La cosa funzionò per alcuni anni. Io stesso misi a disposizione di tutti la cifra di 30 mila euro ricevuti dalle istituzioni. Ma nel 2008 il cambio della Giunta Comunale segnò una brusca inversione di rotta, con atteggiamenti dichiaratamente ostili nei nostri confronti, cosa che finì anche con denunce e che perdurò fino al 2011. Da quel momento in poi cercammo di risollevarci, anche se nel corso di questi anni, anche in presenza delle condizioni più avverse, non abbiamo mai rinunciato alla tappa del Festival, oggi alla sua dodicesima edizione.

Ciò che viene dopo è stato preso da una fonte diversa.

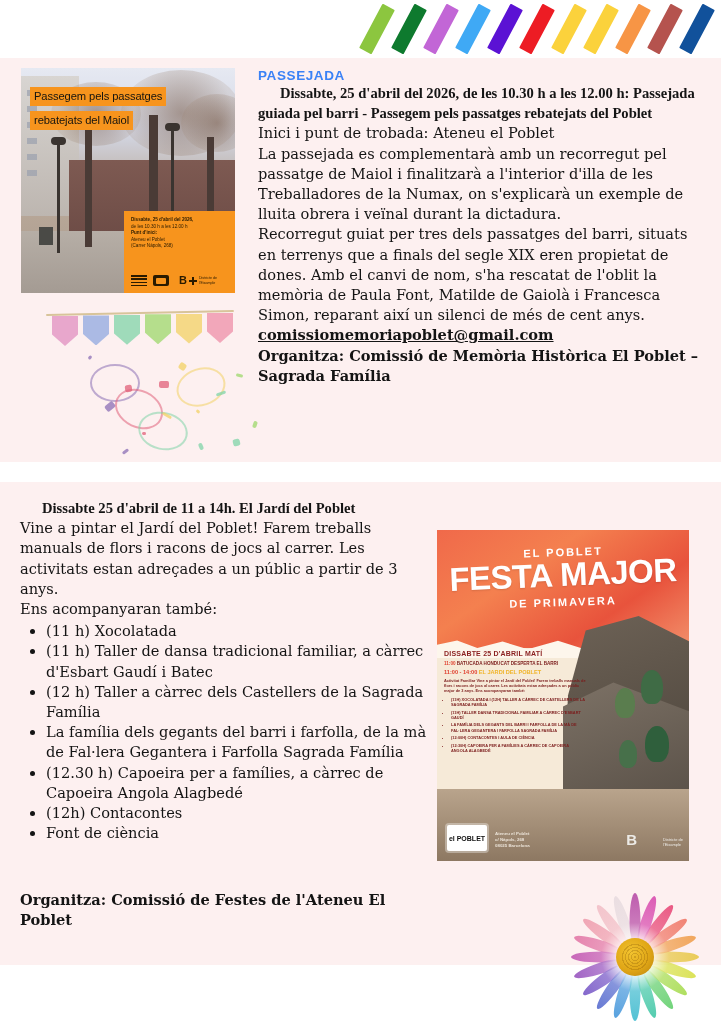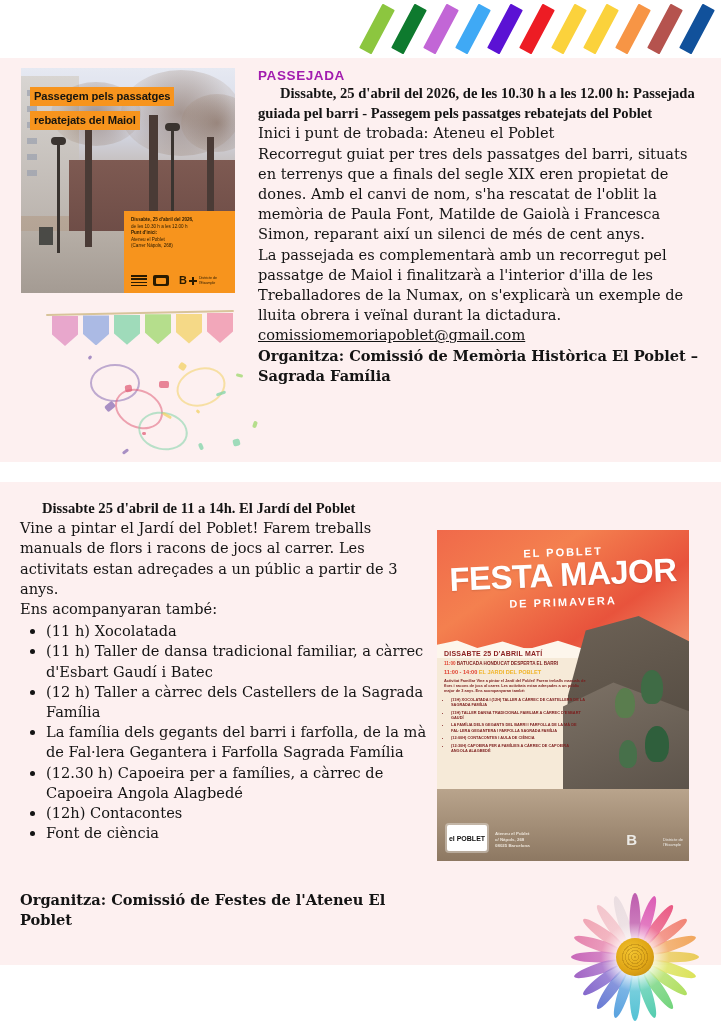"PASSEJADA" .sec-head { color: #a21caf -> #3b82f6 }
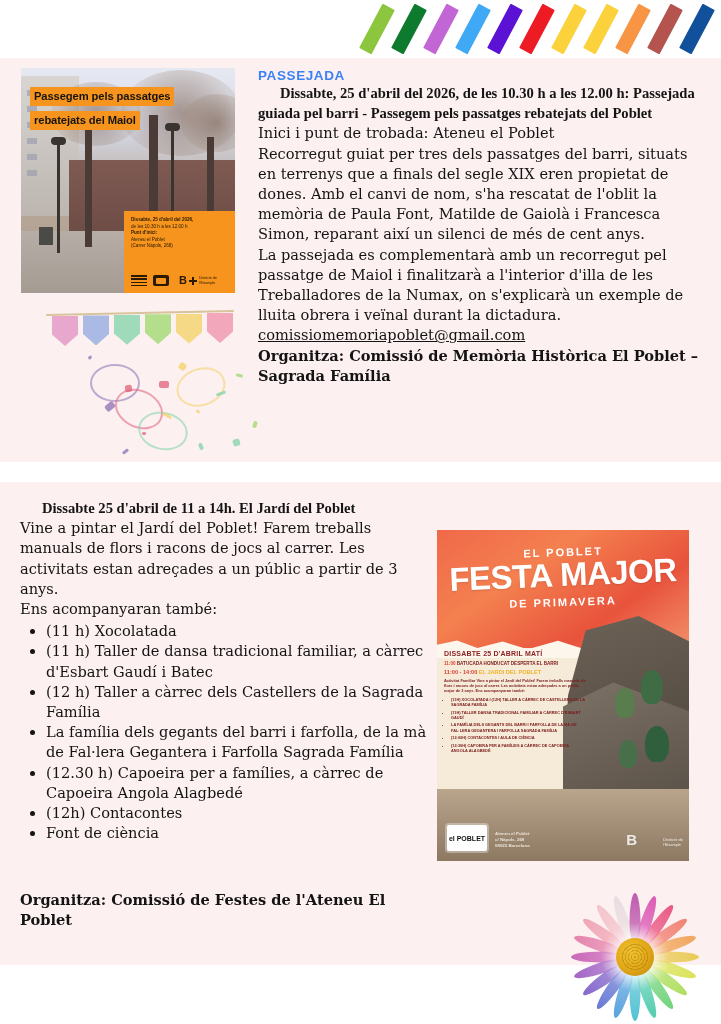"Passegem pels passatges" .pl-title span { font-weight: bold -> normal }
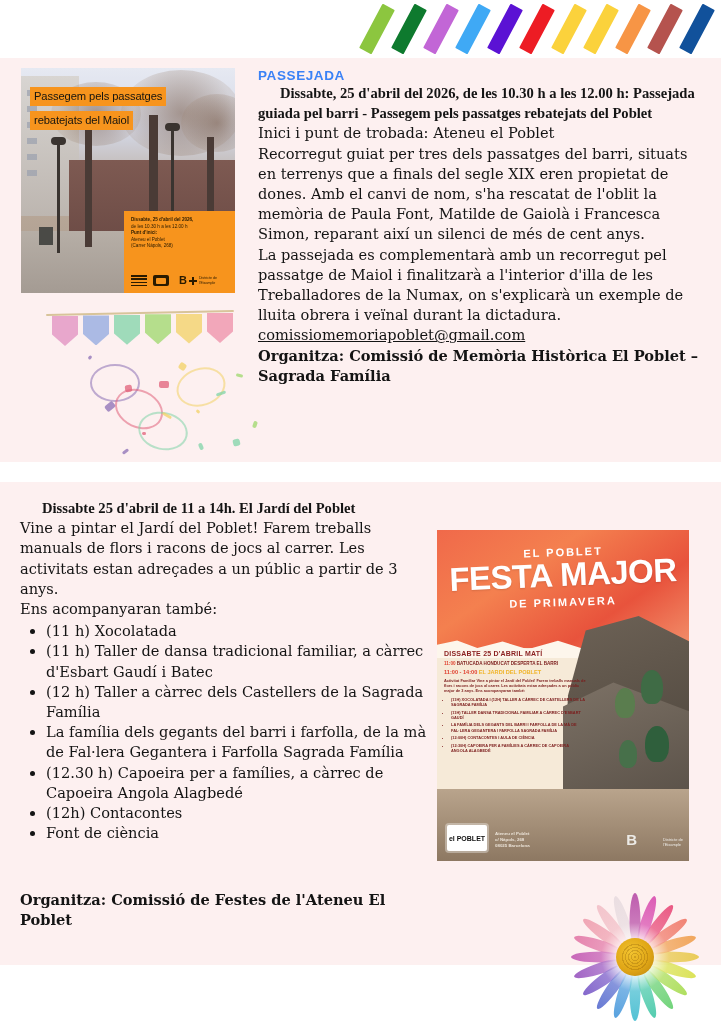"Recorregut guiat per tres dels" p.p-line { order: before "La passejada es complementarà amb" -> after "La passejada es complementarà amb" }
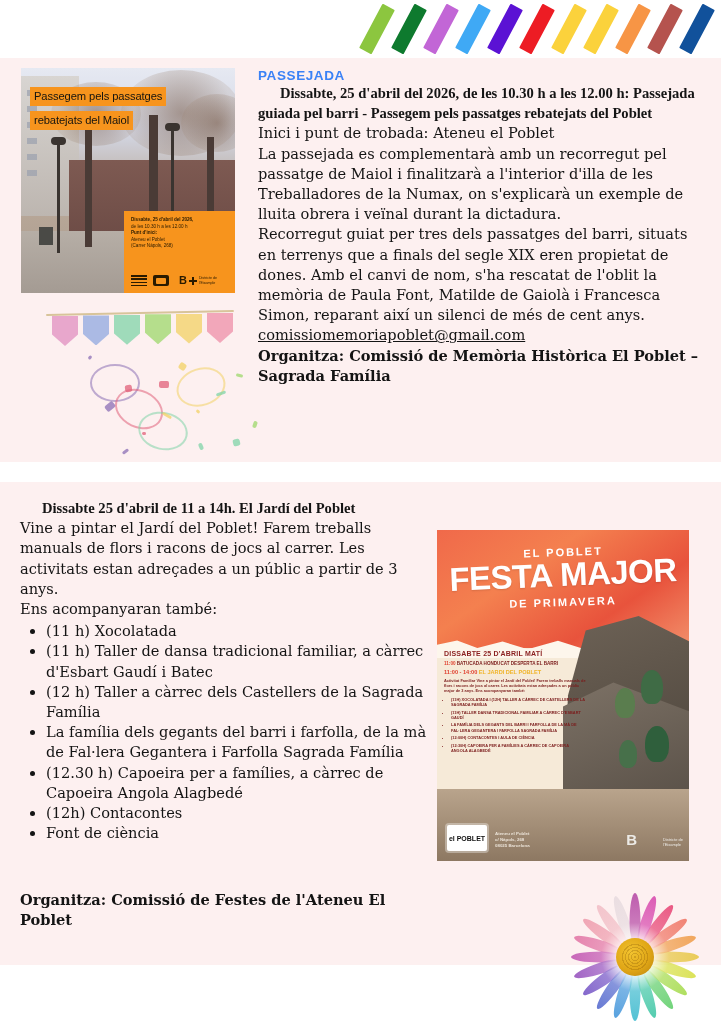"comissiomemoriapoblet@gmail.com" .link { font-weight: normal -> bold }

Perchè oggi il Festival ? Cosa è mutato?
Oggi quella stessa urgenza di apertura ci porta ad allargare i confini oltre il Mediterraneo, nel confronto scambio con linguaggi internazionali, oltre la chiusura dei nostri confini che ci stanno stretti, una chiamata tanto più urgente quanto strettamente legata agli avvenimenti terribili cui quotidianamente assistiamo proprio intorno al Mediterraneo.
A chi è rivolto il Festival e qual è l’obiettivo?
Il festival è rivolto agli artisti che forse oggi rappresentano gli unici che, con il proprio lato visionario e la propria sensibilità possono farci uscire da questo tunnel di morte e di distruzione, possono indicarci strade diverse, è un appello a tutti gli artisti, non solo agli attori ma ai musicisti, ai pittori a quanti si dedicano all’arte. E’ evidente che l’obiettivo è strettamente legato alla dimensione sociale e quindi politica, nel tracciare un percorso possibile non solo di convivenza interculturale e di rispetto reciproco, ma anche di scambio costruttivo nella messa in comune delle reciproche competenze perchè è solo dalla reciproca conoscenza che si sconfigge la paura.